OpenBMB / UltraFeedback

A large-scale, fine-grained, diverse preference dataset (and models).
MIT License
297 stars 16 forks source link

evol_instruct issues: prompts with missing data #12

Open sanderland opened 8 months ago

sanderland commented 8 months ago
ds = datasets.load_dataset('openbmb/ultrafeedback')
print(ds['train'][490]['instruction'])

Gives

Add a requirement for the given prompt that the hashtag must also include the top 3 countries with the highest sustainable energy consumption in 2020, based on their percentage of total energy consumption.

But there is no "given prompt". This seems to be an issue with several of the evol_instruct prompts. Also note that the completions for such samples include wild hallucinations, and ratings evaluating them as free of hallucinations.

In addition, even evol_instruct prompts that do include the prompt to be modified are often full of issues, with either the model or the evaluator interpreting it as a request to answer the original prompt.

lifan-yuan commented 8 months ago

Hi,

Thanks for pointing this out! We will check these samples immediately and get back to you after processing.

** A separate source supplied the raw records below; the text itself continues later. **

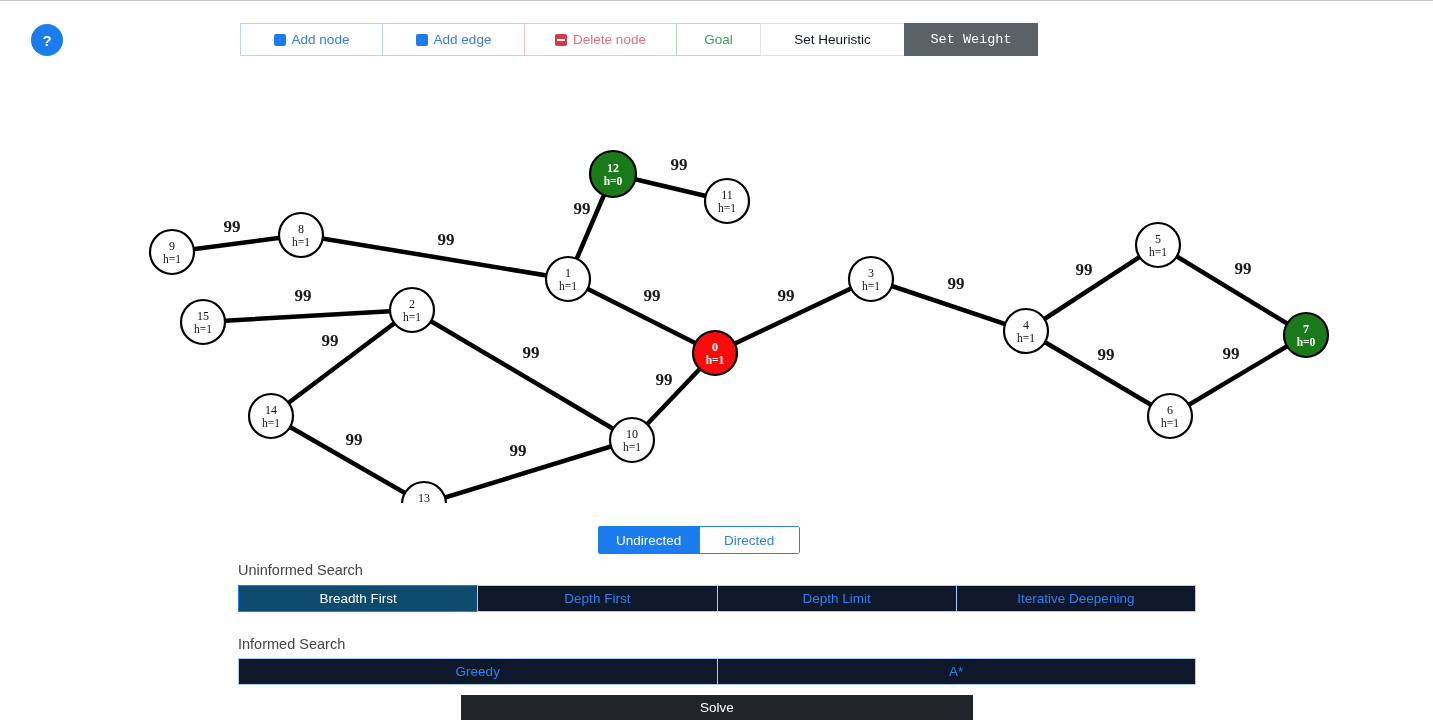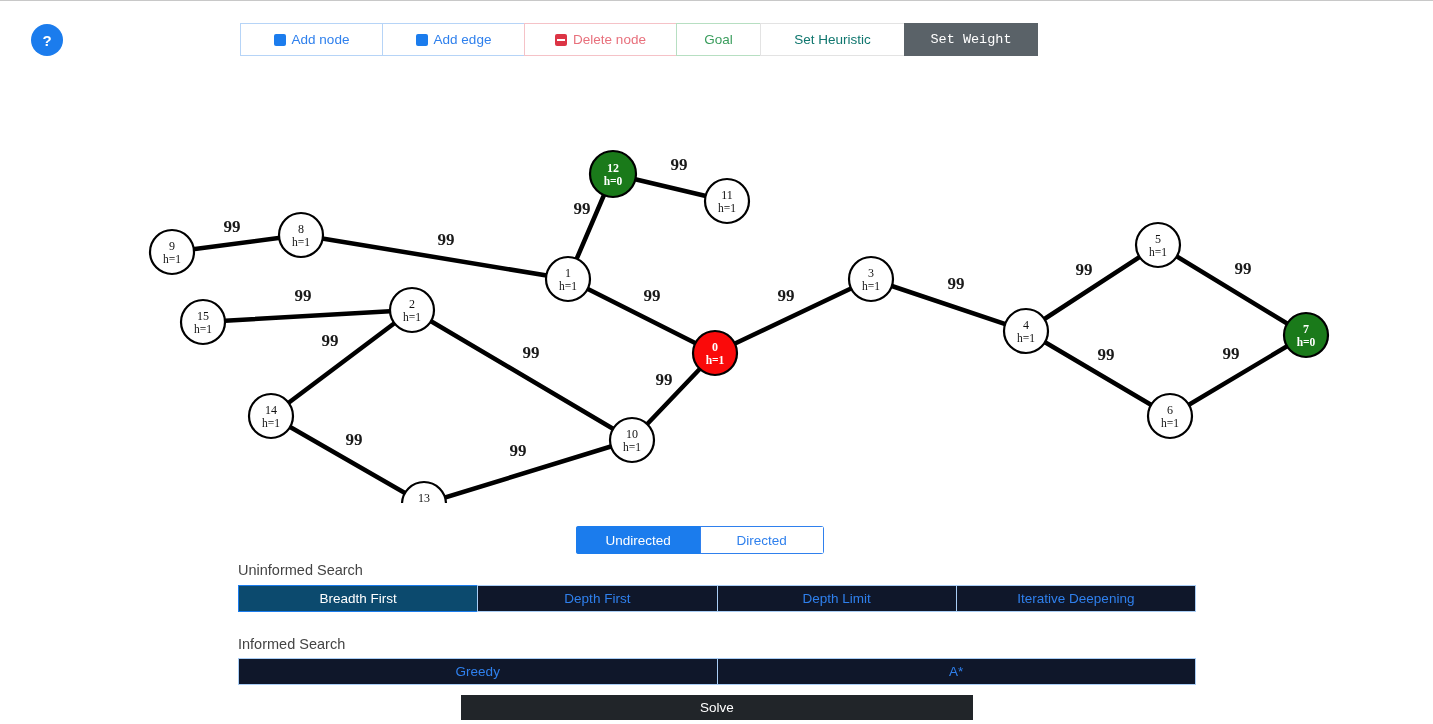--- a/index.html
+++ b/index.html
@@ -68,7 +68,7 @@
   .tb-btn.blue   { border-color: #b6d4f7; color: #2f80ed; }
   .tb-btn.red    { border-color: #f5c2c7; color: #e8707c; }
   .tb-btn.green  { border-color: #b7dfc2; color: #3a9d5d; }
-  .tb-btn.grey   { border-color: #e3e3e3; color: #0f766e; }
+  .tb-btn.grey   { border-color: #e3e3e3; color: #0f172a; }
   .tb-btn.active-dark {
     background: #5a6268;
     color: #ffffff;

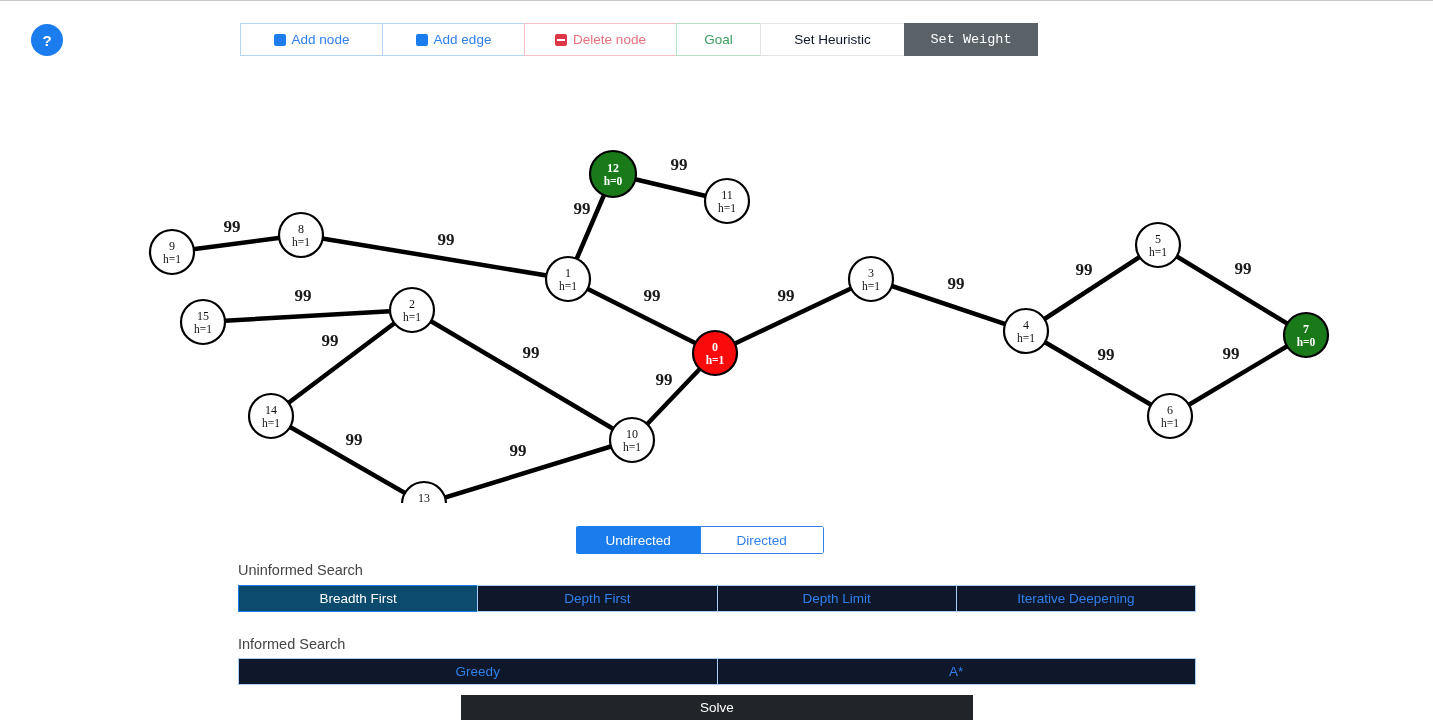--- a/index.html
+++ b/index.html
@@ -135,10 +135,10 @@
   
   .dir-toggle {
     position: absolute;
-    left: 576px;
+    left: 598px;
     top: 525px;
     display: flex;
-    width: 248px;
+    width: 202px;
     height: 28px;
     font-size: 13.5px;
     border-radius: 3px;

sanderland commented 7 months ago

These are some strings that are common in problematic prompts:

["Rewritten Prompt", "the given prompt and rewrite", "The Given Prompt"]

lifan-yuan commented 7 months ago

Thanks for your assistance!

I've meticulously inspected all these samples and found they are about prompt engineering. All models including the GPT-4 judge are not able to follow the instructions. Considering that these challenging instructions should be meaningful in examining models' instruction-following ability, we tend to manually rectify them rather than remove them from the dataset.

Currently, I am still striving to prompt the models, especially the GPT-4 judge, to understand the instructions, though little progress has been made. I'd appreciate it very much if anyone could help!